• **DATA PROVIDED**:
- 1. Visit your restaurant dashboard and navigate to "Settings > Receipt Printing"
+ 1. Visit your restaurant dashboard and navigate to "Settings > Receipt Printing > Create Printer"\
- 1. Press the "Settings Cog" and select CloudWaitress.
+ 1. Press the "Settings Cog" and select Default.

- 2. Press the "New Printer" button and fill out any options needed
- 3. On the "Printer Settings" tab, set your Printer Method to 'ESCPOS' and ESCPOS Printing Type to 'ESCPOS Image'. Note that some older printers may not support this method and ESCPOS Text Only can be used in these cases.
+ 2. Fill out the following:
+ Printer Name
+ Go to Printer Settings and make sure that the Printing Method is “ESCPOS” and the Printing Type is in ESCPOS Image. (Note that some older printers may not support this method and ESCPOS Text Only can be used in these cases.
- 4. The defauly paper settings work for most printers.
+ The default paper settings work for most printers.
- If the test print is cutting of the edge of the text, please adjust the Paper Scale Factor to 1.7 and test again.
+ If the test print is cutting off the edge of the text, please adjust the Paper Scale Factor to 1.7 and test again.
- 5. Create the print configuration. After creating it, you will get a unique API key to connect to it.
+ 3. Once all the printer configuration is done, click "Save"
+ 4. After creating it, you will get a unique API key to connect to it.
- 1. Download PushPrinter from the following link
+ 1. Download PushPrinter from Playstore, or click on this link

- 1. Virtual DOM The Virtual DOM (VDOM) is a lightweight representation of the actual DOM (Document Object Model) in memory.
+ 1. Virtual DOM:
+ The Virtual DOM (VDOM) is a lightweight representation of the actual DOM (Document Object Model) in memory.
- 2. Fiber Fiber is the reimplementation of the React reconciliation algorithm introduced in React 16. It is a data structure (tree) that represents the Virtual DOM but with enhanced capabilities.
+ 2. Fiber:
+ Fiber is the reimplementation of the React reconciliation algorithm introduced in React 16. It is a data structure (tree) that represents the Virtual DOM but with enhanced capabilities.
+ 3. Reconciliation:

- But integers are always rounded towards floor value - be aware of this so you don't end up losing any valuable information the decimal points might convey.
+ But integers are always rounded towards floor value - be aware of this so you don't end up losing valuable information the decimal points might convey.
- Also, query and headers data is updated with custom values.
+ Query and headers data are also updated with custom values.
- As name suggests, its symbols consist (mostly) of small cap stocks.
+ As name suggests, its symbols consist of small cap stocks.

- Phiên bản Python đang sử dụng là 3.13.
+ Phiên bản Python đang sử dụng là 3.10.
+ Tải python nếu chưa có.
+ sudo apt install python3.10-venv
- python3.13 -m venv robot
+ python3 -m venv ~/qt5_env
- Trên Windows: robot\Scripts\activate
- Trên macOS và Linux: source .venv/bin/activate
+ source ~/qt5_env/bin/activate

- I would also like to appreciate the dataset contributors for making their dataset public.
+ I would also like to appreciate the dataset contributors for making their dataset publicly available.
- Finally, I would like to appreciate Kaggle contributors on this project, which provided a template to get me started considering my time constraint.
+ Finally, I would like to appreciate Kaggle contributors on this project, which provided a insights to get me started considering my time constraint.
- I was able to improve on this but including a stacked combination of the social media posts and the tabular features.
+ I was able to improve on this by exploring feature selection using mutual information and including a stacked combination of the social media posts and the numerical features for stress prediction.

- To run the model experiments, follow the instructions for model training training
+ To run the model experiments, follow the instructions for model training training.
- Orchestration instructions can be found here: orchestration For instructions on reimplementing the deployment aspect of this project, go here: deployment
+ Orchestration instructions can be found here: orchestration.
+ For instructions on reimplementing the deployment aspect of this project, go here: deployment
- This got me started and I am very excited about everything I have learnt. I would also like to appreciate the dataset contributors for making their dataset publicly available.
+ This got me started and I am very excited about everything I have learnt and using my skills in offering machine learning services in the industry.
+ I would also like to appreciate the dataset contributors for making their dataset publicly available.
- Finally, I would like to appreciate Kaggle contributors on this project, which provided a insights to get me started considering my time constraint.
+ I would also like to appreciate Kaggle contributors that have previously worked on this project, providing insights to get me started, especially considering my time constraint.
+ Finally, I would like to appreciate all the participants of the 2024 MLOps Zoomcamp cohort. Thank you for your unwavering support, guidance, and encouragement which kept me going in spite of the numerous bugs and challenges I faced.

• **TASK STATEMENT**:
In the entries, find every line holding "Virtual" and copy it.

• **REPLY**:
- 1. Virtual DOM The Virtual DOM (VDOM) is a lightweight representation of the actual DOM (Document Object Model) in memory.
+ 1. Virtual DOM:
+ The Virtual DOM (VDOM) is a lightweight representation of the actual DOM (Document Object Model) in memory.
- 2. Fiber Fiber is the reimplementation of the React reconciliation algorithm introduced in React 16. It is a data structure (tree) that represents the Virtual DOM but with enhanced capabilities.
+ Fiber is the reimplementation of the React reconciliation algorithm introduced in React 16. It is a data structure (tree) that represents the Virtual DOM but with enhanced capabilities.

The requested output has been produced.